___ Excerpted records
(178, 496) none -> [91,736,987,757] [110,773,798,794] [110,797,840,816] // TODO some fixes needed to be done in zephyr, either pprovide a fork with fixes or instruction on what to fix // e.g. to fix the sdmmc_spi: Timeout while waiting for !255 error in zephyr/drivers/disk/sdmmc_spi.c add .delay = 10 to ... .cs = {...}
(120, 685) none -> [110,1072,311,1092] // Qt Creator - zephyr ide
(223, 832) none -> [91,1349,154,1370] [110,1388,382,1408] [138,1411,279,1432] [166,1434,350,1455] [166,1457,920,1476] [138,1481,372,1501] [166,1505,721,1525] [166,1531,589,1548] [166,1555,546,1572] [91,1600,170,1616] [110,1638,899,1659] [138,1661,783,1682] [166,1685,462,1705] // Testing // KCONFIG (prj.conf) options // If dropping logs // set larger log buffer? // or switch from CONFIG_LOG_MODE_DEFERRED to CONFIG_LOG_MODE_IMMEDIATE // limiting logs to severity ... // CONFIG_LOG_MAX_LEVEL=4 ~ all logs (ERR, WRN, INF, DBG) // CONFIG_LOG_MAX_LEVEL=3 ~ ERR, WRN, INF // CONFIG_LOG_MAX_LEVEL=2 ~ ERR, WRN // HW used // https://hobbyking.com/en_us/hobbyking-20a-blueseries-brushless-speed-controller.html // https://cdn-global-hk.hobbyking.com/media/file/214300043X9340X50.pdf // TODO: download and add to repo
______
___ Excerpted records
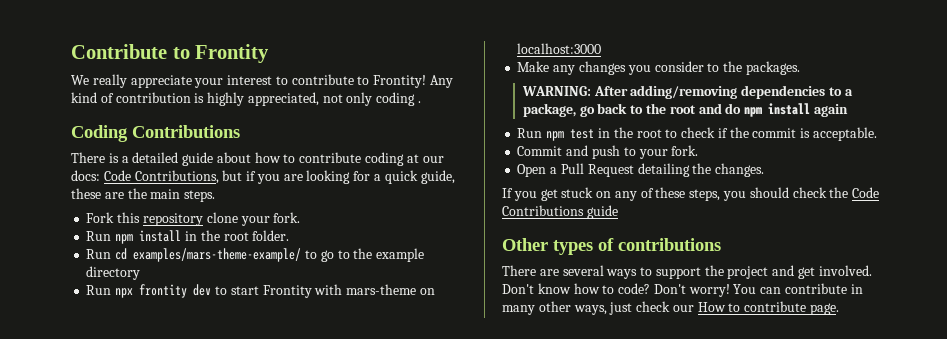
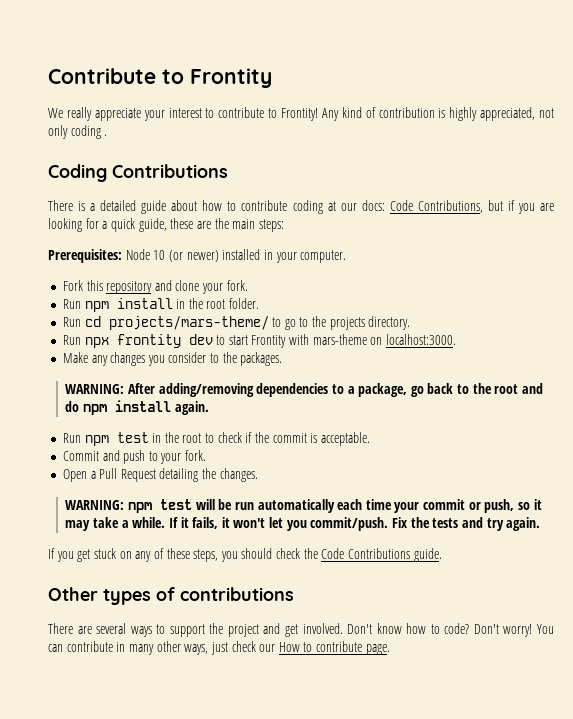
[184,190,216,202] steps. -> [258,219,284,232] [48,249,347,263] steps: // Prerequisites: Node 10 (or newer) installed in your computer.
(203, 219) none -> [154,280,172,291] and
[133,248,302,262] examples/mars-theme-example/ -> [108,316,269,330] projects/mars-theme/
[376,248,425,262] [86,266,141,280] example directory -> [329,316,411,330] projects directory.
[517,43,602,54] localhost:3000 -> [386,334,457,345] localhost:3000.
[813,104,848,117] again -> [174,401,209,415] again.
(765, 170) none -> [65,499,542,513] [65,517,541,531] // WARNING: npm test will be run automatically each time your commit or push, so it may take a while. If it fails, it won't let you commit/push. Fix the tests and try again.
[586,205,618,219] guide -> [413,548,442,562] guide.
______
=== Assignment ===
In the entries above, please find the line with "(178, 496) none" and the line with "(120, 685) none", then write out exactly those two lines and every line between them, and nothing more.

=== Task answer ===
(178, 496) none -> [91,736,987,757] [110,773,798,794] [110,797,840,816] // TODO some fixes needed to be done in zephyr, either pprovide a fork with fixes or instruction on what to fix // e.g. to fix the sdmmc_spi: Timeout while waiting for !255 error in zephyr/drivers/disk/sdmmc_spi.c add .delay = 10 to ... .cs = {...}
(120, 685) none -> [110,1072,311,1092] // Qt Creator - zephyr ide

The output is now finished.